A symbol of vitality and strength, these drinks contain mostly Guarani, a plant whose seed is concentrated in spring caffeine, taurine, an amino acid believed to induced a stimulating effect and also extracts of Ginseng and Ginkgo Biloba. Two plants which have an effect of creating high energy. Except for the caffeine, those plants are an important source of sugar. A can of 250 ml (1 cup) of Guru, Monster, Red Bull and others contain around 10 tea spoons of sugar and its also surpassing the maximum recommended limit of caffeine intake for young people under the age of 13 and less. (the recommended limit is 45 to 85 mg per days). For young people of 13 years of age or less, drinking 5 cans of 250 ml will have consume at least 400 mg of caffeine during that day. In comparison drinking 2 cans of pop is equivalent to 80 mg of caffeine, the same quantity of caffeine contained while drinking one single can of Energy Drink. Other food source containing caffeine are chocolate, coffee, tea and certain medications.
As they are a source of empty calories, their increasing popularity is a growing source of concern. Most young people do not seem to be conscious about the potentially dangerous effects of over consumption of those drinks. Side effects such as nervousness, headaches, tremors and insomnia may be incurred. Combined with alcohol, which is strongly popular among young people and also encouraged by most bars around town can have deadly effects. It accelerate the heart rate, raised the arterial blood level and tend to mask the effect of alcohol which may lead the individual to take risks (like driving with a high blood level of alcohol, believing that he or she is completely in good shape for driving).

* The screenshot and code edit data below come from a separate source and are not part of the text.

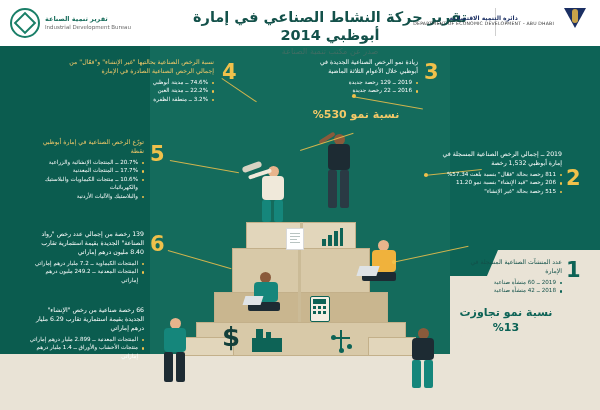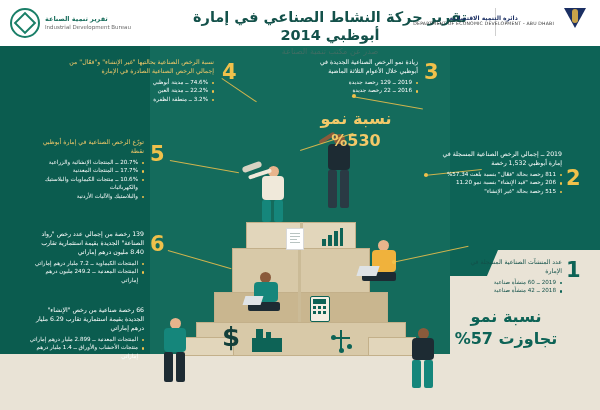--- a/index.html
+++ b/index.html
@@ -45,21 +45,21 @@
   .cal ul{margin:2px 0 0;padding:0;}
   .cal .bullet{position:relative;padding-right:6px;font-size:5.6px;line-height:1.5;}
   .cal .bullet:before{content:"";position:absolute;right:0;top:4px;width:2.5px;height:2.5px;background:#f0c14b;border-radius:50%;}
   .gold{color:#f3c969;}
   .num{position:absolute;font-size:21px;font-weight:bold;color:#f0c14b;font-family:"DejaVu Sans",sans-serif;}
 
   .dark-cal{color:#13514a;}
   .dark-cal .bullet:before{background:#0d6356;}
 
   
-  .grow{position:absolute;direction:rtl;text-align:center;color:#f3c969;font-size:16px;font-weight:bold;line-height:1.35;}
+  .grow{position:absolute;direction:rtl;text-align:center;color:#f3c969;font-size:11px;font-weight:bold;line-height:1.35;}
 
   
   .line{position:absolute;background:#f0c14b;opacity:.85;height:1px;transform-origin:0 0;}
   .dot{position:absolute;width:4px;height:4px;border-radius:50%;background:#f0c14b;}
 
   
   .box{position:absolute;background:#d8c9a8;border:1px solid #c3b08a;}
   .box.dark{background:#c9b68f;}
   .box.light{background:#e2d6bb;}
   .tape{position:absolute;background:#cbbb97;}
@@ -249,21 +249,21 @@
   </div>
 
   <div class="num" style="left:566px;top:258px;color:#0d6356;">1</div>
   <div class="cal dark-cal" style="left:452px;top:258px;width:110px;color:#13514a;">
     <div class="head">عدد المنشآت الصناعية المسجلة في الإمارة</div>
     <ul>
       <li class="bullet">2019 ــ 60 منشأة صناعية</li>
       <li class="bullet">2018 ــ 42 منشأة صناعية</li>
     </ul>
   </div>
-  <div class="grow" style="left:448px;top:306px;width:116px;color:#0d6356;">نسبة نمو تجاوزت 57%</div>
+  <div class="grow" style="left:448px;top:306px;width:116px;color:#0d6356;">نسبة نمو تجاوزت 13%</div>
 
   <div class="num" style="left:150px;top:142px;">5</div>
   <div class="cal" style="left:36px;top:138px;width:108px;">
     <div class="head gold">توزّع الرخص الصناعية في إمارة أبوظبي نقطة</div>
     <ul>
       <li class="bullet">20.7% ــ المنتجات الإنشائية والزراعية</li>
       <li class="bullet">17.7% ــ المنتجات المعدنية</li>
       <li class="bullet">10.6% ــ منتجات الكيماويات والبلاستيك والكهربائيات</li>
       <li class="bullet">والبلاستيك والآليات الأردنية</li>
     </ul>

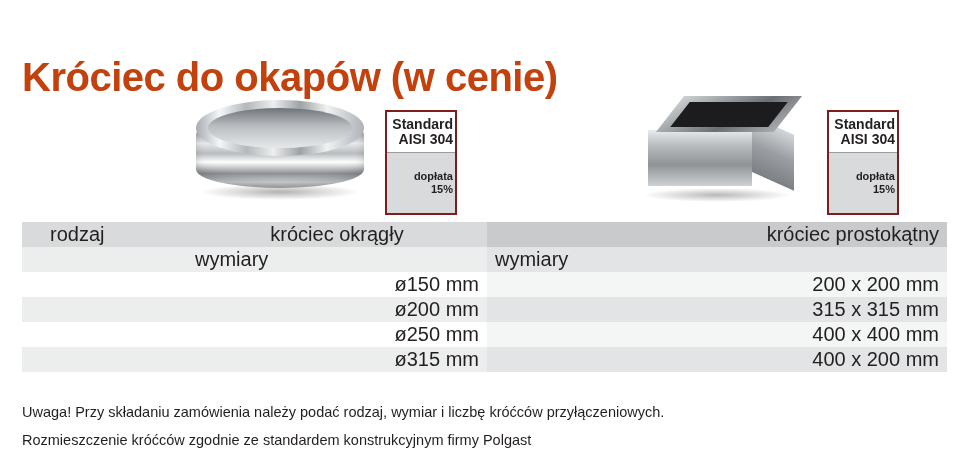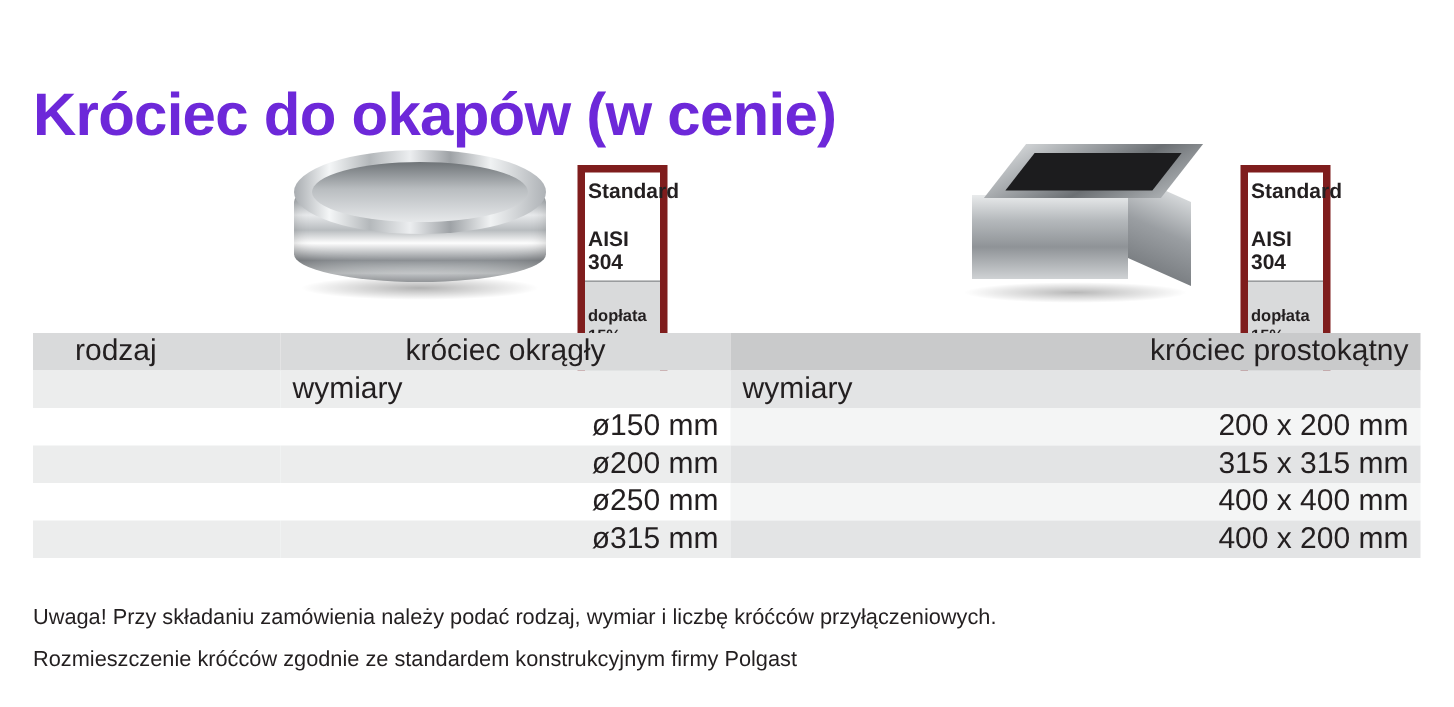--- a/index.html
+++ b/index.html
@@ -24,21 +24,21 @@
   }
 
   
   .title {
     position: absolute;
     left: 22px;
     top: 26px;
     font-size: 40px;
     line-height: 48px;
     font-weight: 700;
-    color: #6d28d9;
+    color: #c2410c;
     letter-spacing: -0.5px;
     white-space: nowrap;
   }
 
   
   .illustrations {
     position: absolute;
     left: 0;
     top: 92px;
     width: 969px;
@@ -145,36 +145,36 @@
     bottom: -2px;
     width: 150px;
     height: 14px;
     border-radius: 50%;
     background: radial-gradient(ellipse at center, rgba(0,0,0,.28) 0%, rgba(0,0,0,0) 70%);
   }
 
   
   .badge {
     position: absolute;
-    width: 60px;
-    border: 5px solid #7f1d1d;
+    width: 72px;
+    border: 2px solid #7f1d1d;
     background: #ffffff;
     box-sizing: border-box;
-    text-align: left;
+    text-align: right;
     font-weight: 700;
   }
   .badge.round { left: 385px; top: 18px; }
   .badge.rect  { left: 827px; top: 18px; }
   .badge .std {
     padding: 5px 2px 5px;
     font-size: 14px;
     line-height: 15px;
     color: #231f20;
   }
-  .badge .std .l2 { display: block; margin-top: 17px; }
+  .badge .std .l2 { display: block; }
   .badge .surcharge {
     border-top: 1px solid #9a9c9e;
     background: #d9dadb;
     font-size: 11px;
     line-height: 13px;
     padding: 17px 2px;
     color: #231f20;
   }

Contrary to other drinks Energy Drinks are considered healthy on the same level as natural health products. This is not letting people know about the secondary bad effects that those drinks may have on their health. The main issues associated with Energy Drinks is the fact that their sales are not fully legislated. Mostly all those drinks are available to the population, without having been evaluated and tested by Health Associations. Drinks that have been tested have a visible displayed number and a high consumption warning tag. Only about 9 type of those drinks have been tested and have an assigned number added on the container. All the others are not tested, and their is numerous brands of Energy Drinks going around. In most countries it is forbidden to add caffeine to any other drinks than pops. But by adding Guarana, a high natural source of caffeine most fabric ants have found a way to bypass those laws.
Energizing drink and physical activity
The marketing strategies deployed by these industries are trying to reach youth through extreme sports events. Sponsorship for such a drinks are depicting high level athletes and suggests to the consumers that those Energy Drinks are a sufficient source of hydration. Sports drinks like Gatrorade, unlike Energy Drinks does not contain caffeine, but sugars and minerals necessary for the re hydration and replenishment of energy reserves.
Energy Drinks are not recommended for pregnant women, breastfeeding mothers and children. Health Associations have suggested a maximum consummation of 500 ml per day, or the equivalent of two drinks.